Kontrole ITD na Opolszczyźnie: Nie jest źle
W całym kraju trwają kontrole autobusów komunikacji publicznej.
9 lipca w województwie opolskim skontrolowano 36 pojazdów obsługujących linie miejskie i podmiejskie. Trzy nie zostały dopuszczone do dalszej jazdy. To całkiem przyzwoity wynik.
Czwartkowa kontrola
Kontrole autobusów opolscy inspektorzy przeprowadzili w czwartek (9 lipca) na terenie pięciu powiatów. Sprawdzono stan techniczny 36 pojazdów.
W dwóch autobusach inspektorzy wykryli niebezpieczne usterki. Z pojazdów wyciekały płyny eksploatacyjne.W trakcie kontroli kolejnego autobusu okazało się, że nie ma on ważnego ubezpieczenia OC. Inspektorzy zgłosili ten fakt do Ubezpieczeniowego Funduszu Gwarancyjnego.

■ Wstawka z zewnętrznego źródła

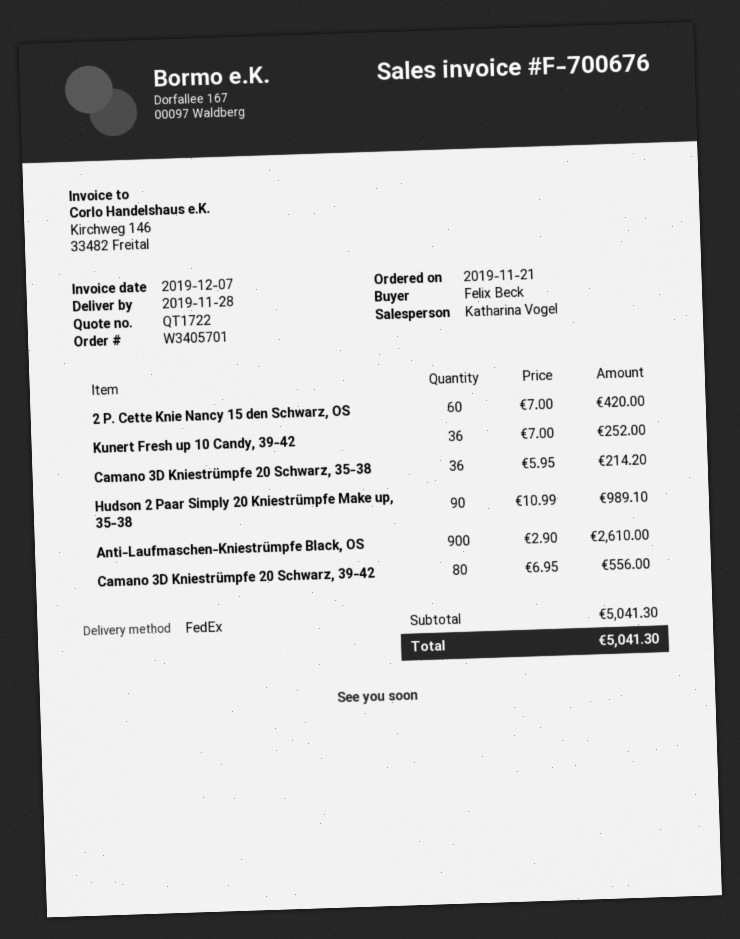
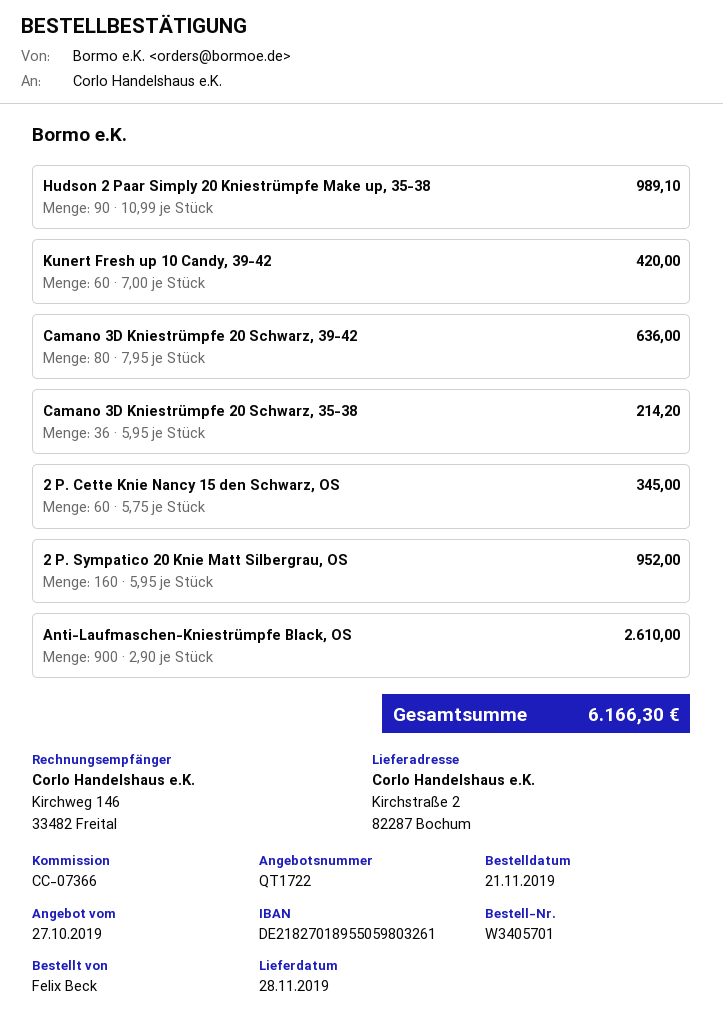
2 P. Cette Knie Nancy 15 den Schwarz, OS: 60 x 7.00 = 420.00 -> 60 x 5.75 = 345.00
Kunert Fresh up 10 Candy, 39-42: 36 x 7.00 = 252.00 -> 60 x 7.00 = 420.00
Camano 3D Kniestrümpfe 20 Schwarz, 39-42: 80 x 6.95 = 556.00 -> 80 x 7.95 = 636.00
2 P. Sympatico 20 Knie Matt Silbergrau, OS: none -> 160 x 5.95 = 952.00
total: 5041.30 -> 6166.30

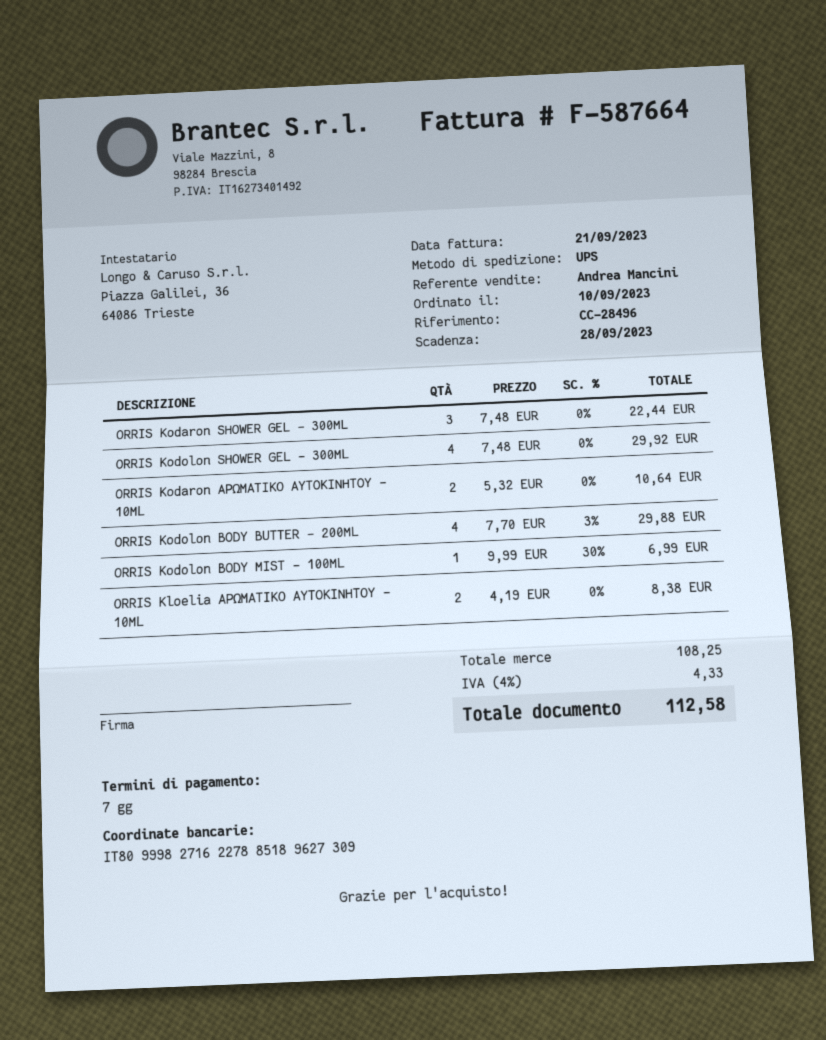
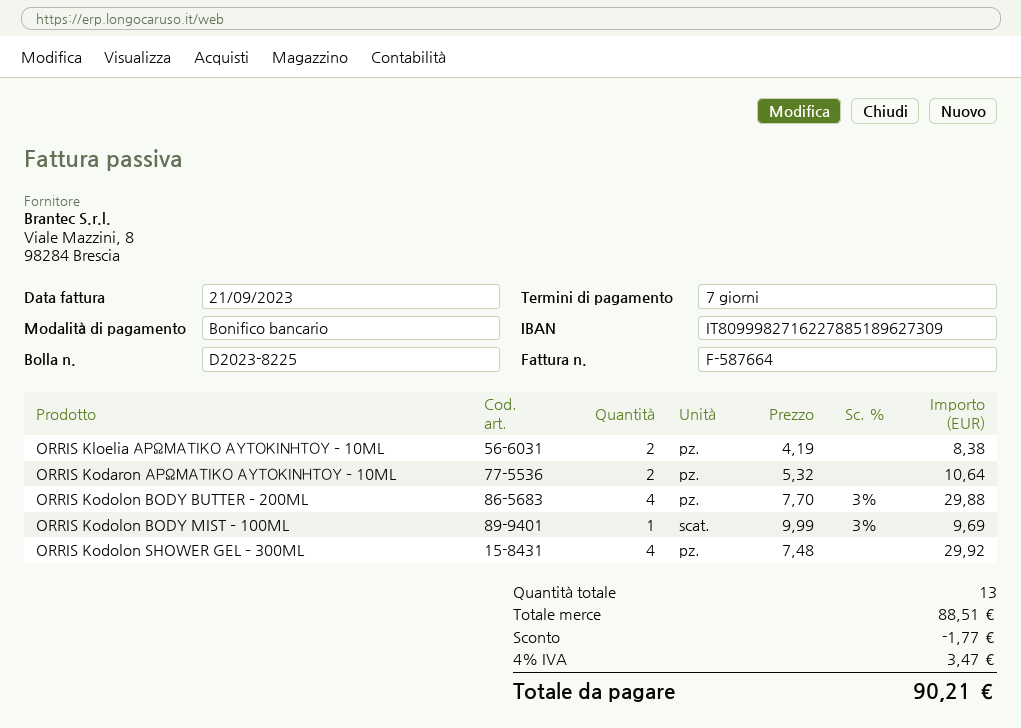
ORRIS Kodaron SHOWER GEL – 300ML: 3 x 7.48 = 22.44 -> none
ORRIS Kodolon BODY MIST – 100ML: 1 x 9.99 - 30% = 6.99 -> 1 x 9.99 - 3% = 9.69
subtotal: 108.25 -> 88.51
discount: none -> 1.77
tax: 4% = 4.33 -> 4% = 3.47
total: 112.58 -> 90.21

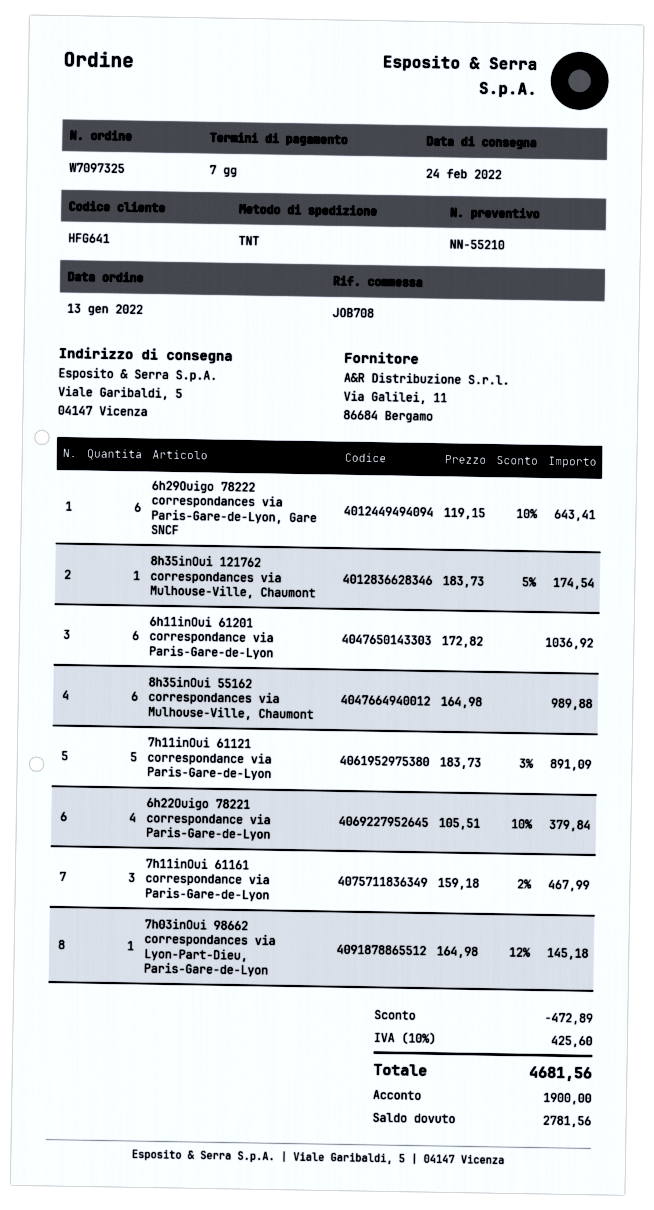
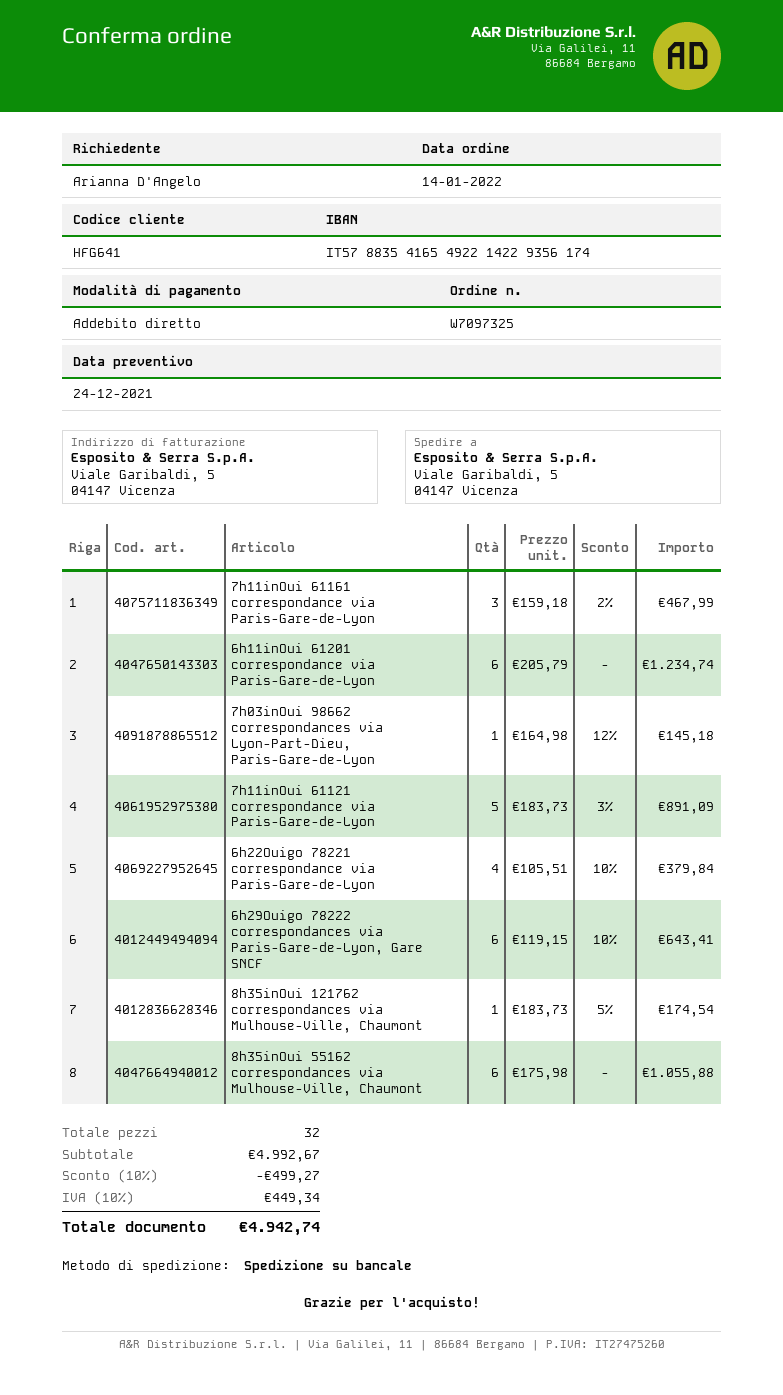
order date: 2022-01-13 -> 2022-01-14
shipping method: TNT -> pallet freight
6h11inOui 61201 correspondance via Paris-Gare-de-Lyon: 6 x 172.82 = 1036.92 -> 6 x 205.79 = 1234.74
8h35inOui 55162 correspondances via Mulhouse-Ville, Chaumont: 6 x 164.98 = 989.88 -> 6 x 175.98 = 1055.88
discount: 472.89 -> 499.27
tax: 10% = 425.60 -> 10% = 449.34
total: 4681.56 -> 4942.74

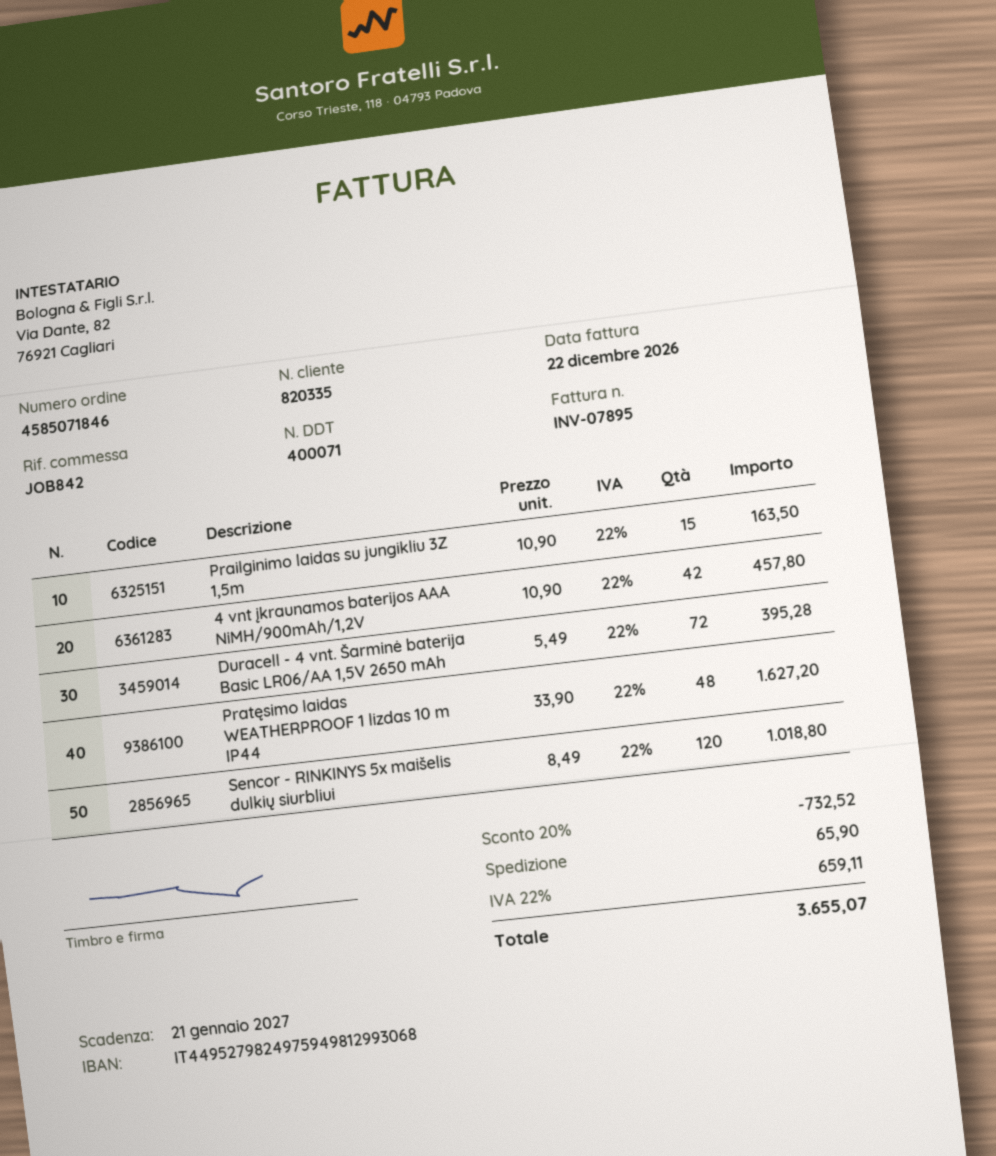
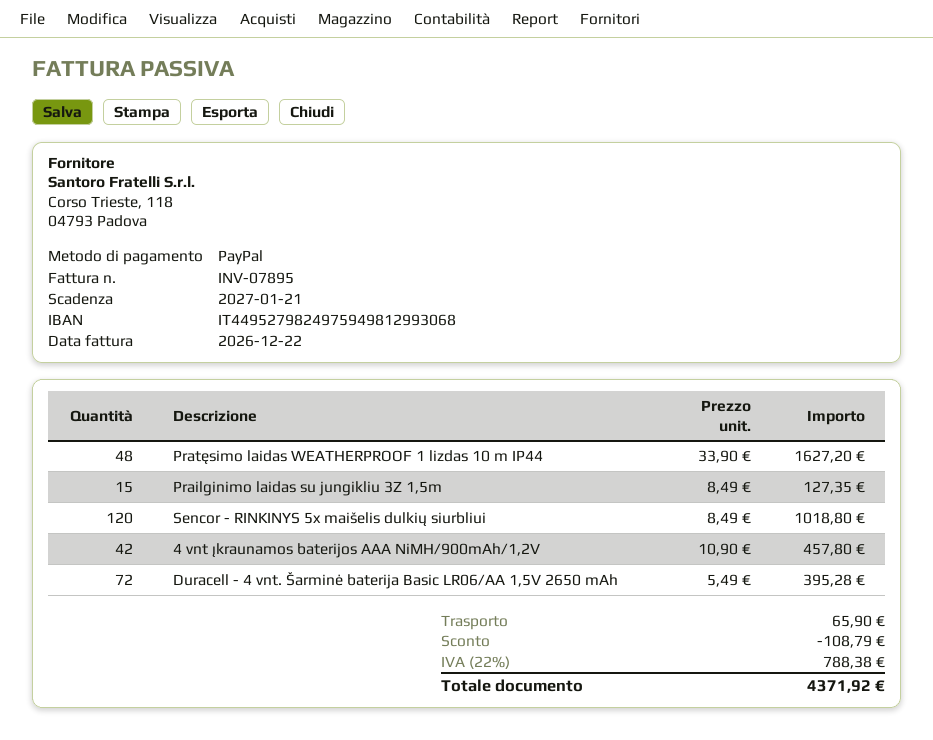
Prailginimo laidas su jungikliu 3Z 1,5m: 15 x 10.90 = 163.50 -> 15 x 8.49 = 127.35
discount: 732.52 -> 108.79
tax: 22% = 659.11 -> 22% = 788.38
total: 3655.07 -> 4371.92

Kierowcom tych trzech pojazdów wydano zakaz dalszej jazdy z miejsca kontroli. W przypadku niesprawnych autobusów zatrzymano też dowody rejestracyjne.
Dym i trzeźwość na medal
Za dopuszczenie do ruchu pojazdów z niebezpieczną usterką przewoźnikom grozi po 2 tys. zł kary. Wobec firm transportowych wszczęto postępowania administracyjne. W 18 z 36 skontrolowanych pojazdów sprawdzono też spaliny. Wszystkie przeszły pomyślnie badania wykonane dymomierzem.
PRZESIĄDŹ SIĘ NA:
Oprócz stanu technicznego pojazdów inspektorzy ITD sprawdzali trzeźwość kierowców i wymagane dokumenty. Wszyscy byli trzeźwi i mieli ważne prawa jazdy oraz badania lekarskie i psychologiczne.
Posiadali również zezwolenia do wykonywania przewóz na liniach regularnych. Opolscy inspektorzy zapowiadają kolejne kontrole.